*Exercise aim*.
The entries shown here must be retyped in full, with no pictures included.

Data for the task below:

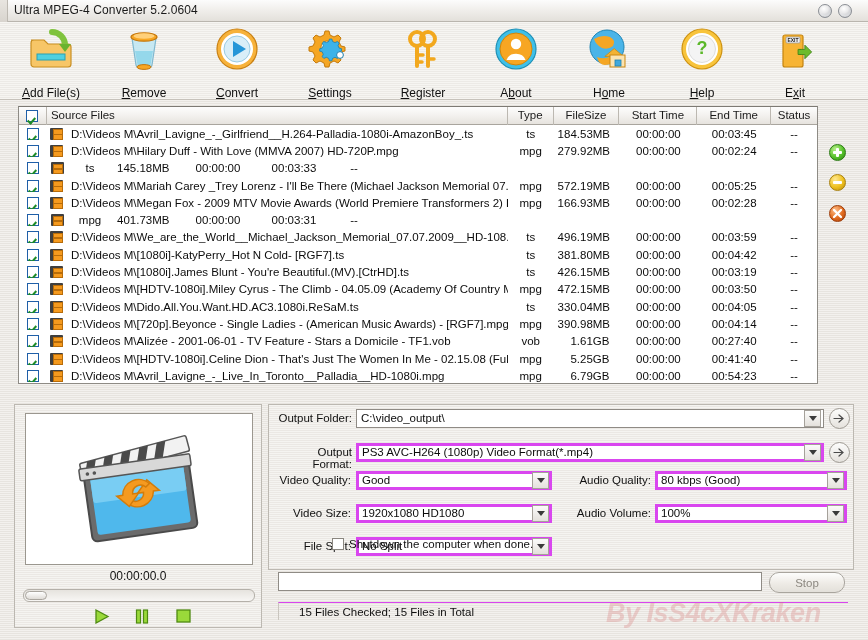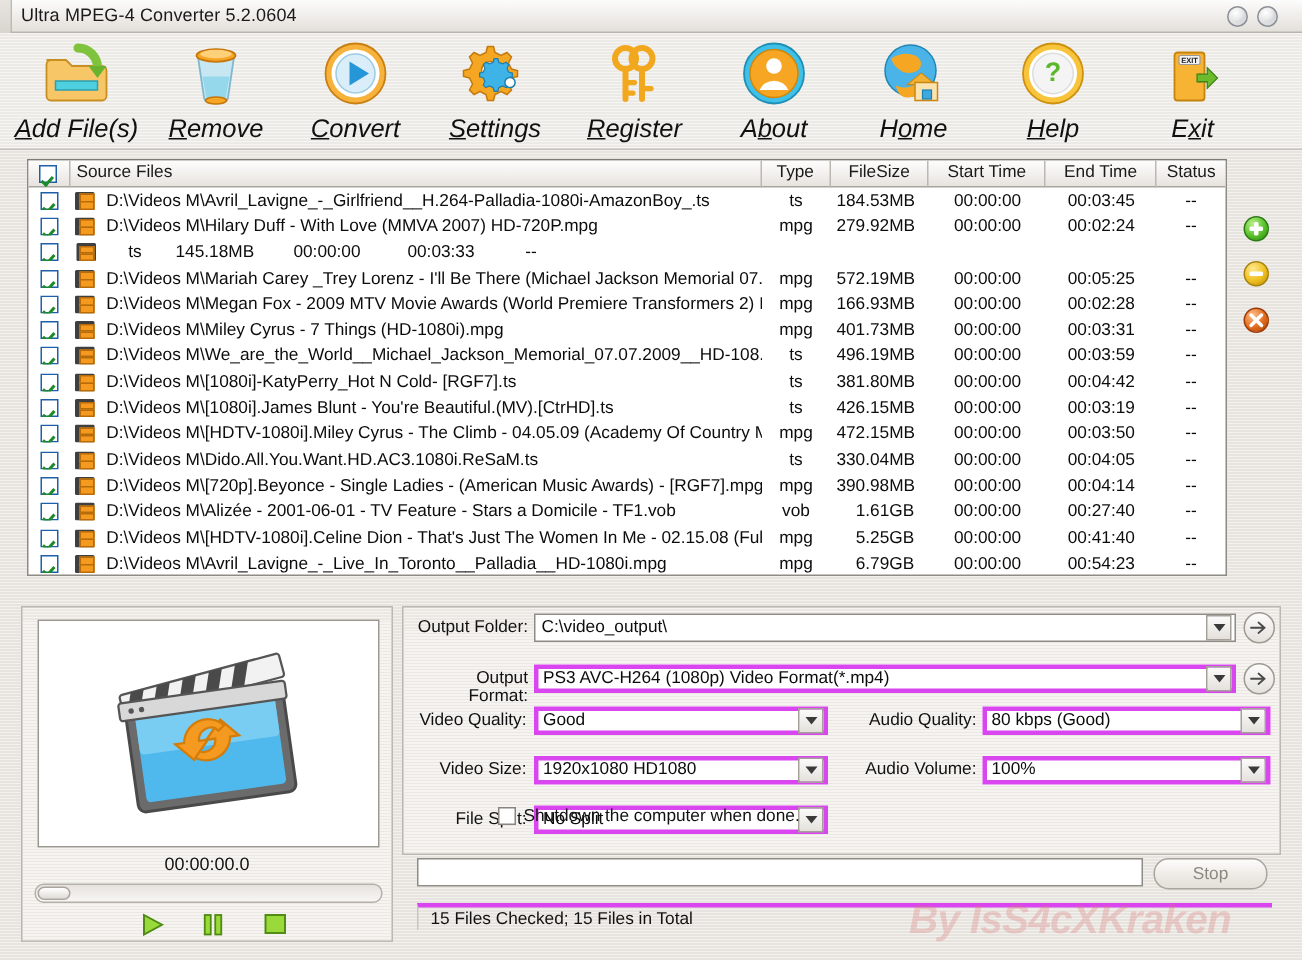--- a/index.html
+++ b/index.html
@@ -53,21 +53,21 @@
     background-image: repeating-linear-gradient(
       to bottom, #f6f5f2 0px, #f6f5f2 1px, #eceae6 1px, #eceae6 2px);
     border-bottom: 1px solid #c6c2bb;
   }
   .tb-item {
     position: absolute; top: 2px; width: 86px; height: 74px;
     text-align: center; cursor: pointer;
   }
   .tb-icon { height: 50px; display: flex; align-items: center; justify-content: center; }
   .tb-label {
-    font-size: 17px; color: #101010; margin-top: 2px; font-style: italic;
+    font-size: 12px; color: #101010; margin-top: 12px;
   }
   .tb-label u { text-decoration: underline; }
 
   
   #listpanel {
     position: absolute; left: 18px; top: 106px; width: 800px; height: 278px;
     background: #ffffff;
     border: 1px solid #8e8b85;
     border-top-color: #7d7a74;
     overflow: hidden;
@@ -264,23 +264,23 @@
     border-radius: 10px;
     background: linear-gradient(to bottom,#fdfdfc,#eeebe6 55%,#e3e0da);
     border: 1px solid #a9a59e;
     display: flex; align-items: center; justify-content: center;
     font-size: 11.5px; color: #8c8880;
     cursor: pointer;
   }
   #statusbar {
     position: absolute; left: 278px; top: 602px; width: 570px; height: 18px;
     border-left: 1px solid #c9c5be;
-    border-top: 3px solid #d946ef;
+    border-top: 1px solid #d946ef;
     font-size: 11.5px; color: #111;
-    display: flex; align-items: center; padding-left: 8px;
+    display: flex; align-items: center; padding-left: 20px;
   }
   #watermark {
     position: absolute; left: 606px; top: 598px;
     font-size: 27px; font-weight: bold; font-style: italic;
     color: rgba(214,120,120,.30);
     letter-spacing: -0.5px;
     pointer-events: none;
     white-space: nowrap;
   }
 </style>
@@ -502,21 +502,20 @@
         <div class="c c-end">00:02:28</div>
         <div class="c c-status">--</div>
       </div>
       <div class="row">
         <div class="c c-check">
           <span class="chk"></span>
         </div>
         <div class="c c-icon">
           <span class="film"></span>
         </div>
-        <div class="c c-src">D:\Videos M\Miley Cyrus - 7 Things (HD-1080i).mpg</div>
         <div class="c c-type">mpg</div>
         <div class="c c-size">401.73MB</div>
         <div class="c c-start">00:00:00</div>
         <div class="c c-end">00:03:31</div>
         <div class="c c-status">--</div>
       </div>
       <div class="row">
         <div class="c c-check">
           <span class="chk"></span>
         </div>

End of Data for the task.

*Output for this task*.
--- a/index.html
+++ b/index.html
@@ -53,21 +53,21 @@
     background-image: repeating-linear-gradient(
       to bottom, #f6f5f2 0px, #f6f5f2 1px, #eceae6 1px, #eceae6 2px);
     border-bottom: 1px solid #c6c2bb;
   }
   .tb-item {
     position: absolute; top: 2px; width: 86px; height: 74px;
     text-align: center; cursor: pointer;
   }
   .tb-icon { height: 50px; display: flex; align-items: center; justify-content: center; }
   .tb-label {
-    font-size: 17px; color: #101010; margin-top: 2px; font-style: italic;
+    font-size: 12px; color: #101010; margin-top: 12px;
   }
   .tb-label u { text-decoration: underline; }
 
   
   #listpanel {
     position: absolute; left: 18px; top: 106px; width: 800px; height: 278px;
     background: #ffffff;
     border: 1px solid #8e8b85;
     border-top-color: #7d7a74;
     overflow: hidden;
@@ -264,23 +264,23 @@
     border-radius: 10px;
     background: linear-gradient(to bottom,#fdfdfc,#eeebe6 55%,#e3e0da);
     border: 1px solid #a9a59e;
     display: flex; align-items: center; justify-content: center;
     font-size: 11.5px; color: #8c8880;
     cursor: pointer;
   }
   #statusbar {
     position: absolute; left: 278px; top: 602px; width: 570px; height: 18px;
     border-left: 1px solid #c9c5be;
-    border-top: 3px solid #d946ef;
+    border-top: 1px solid #d946ef;
     font-size: 11.5px; color: #111;
-    display: flex; align-items: center; padding-left: 8px;
+    display: flex; align-items: center; padding-left: 20px;
   }
   #watermark {
     position: absolute; left: 606px; top: 598px;
     font-size: 27px; font-weight: bold; font-style: italic;
     color: rgba(214,120,120,.30);
     letter-spacing: -0.5px;
     pointer-events: none;
     white-space: nowrap;
   }
 </style>
@@ -502,21 +502,20 @@
         <div class="c c-end">00:02:28</div>
         <div class="c c-status">--</div>
       </div>
       <div class="row">
         <div class="c c-check">
           <span class="chk"></span>
         </div>
         <div class="c c-icon">
           <span class="film"></span>
         </div>
-        <div class="c c-src">D:\Videos M\Miley Cyrus - 7 Things (HD-1080i).mpg</div>
         <div class="c c-type">mpg</div>
         <div class="c c-size">401.73MB</div>
         <div class="c c-start">00:00:00</div>
         <div class="c c-end">00:03:31</div>
         <div class="c c-status">--</div>
       </div>
       <div class="row">
         <div class="c c-check">
           <span class="chk"></span>
         </div>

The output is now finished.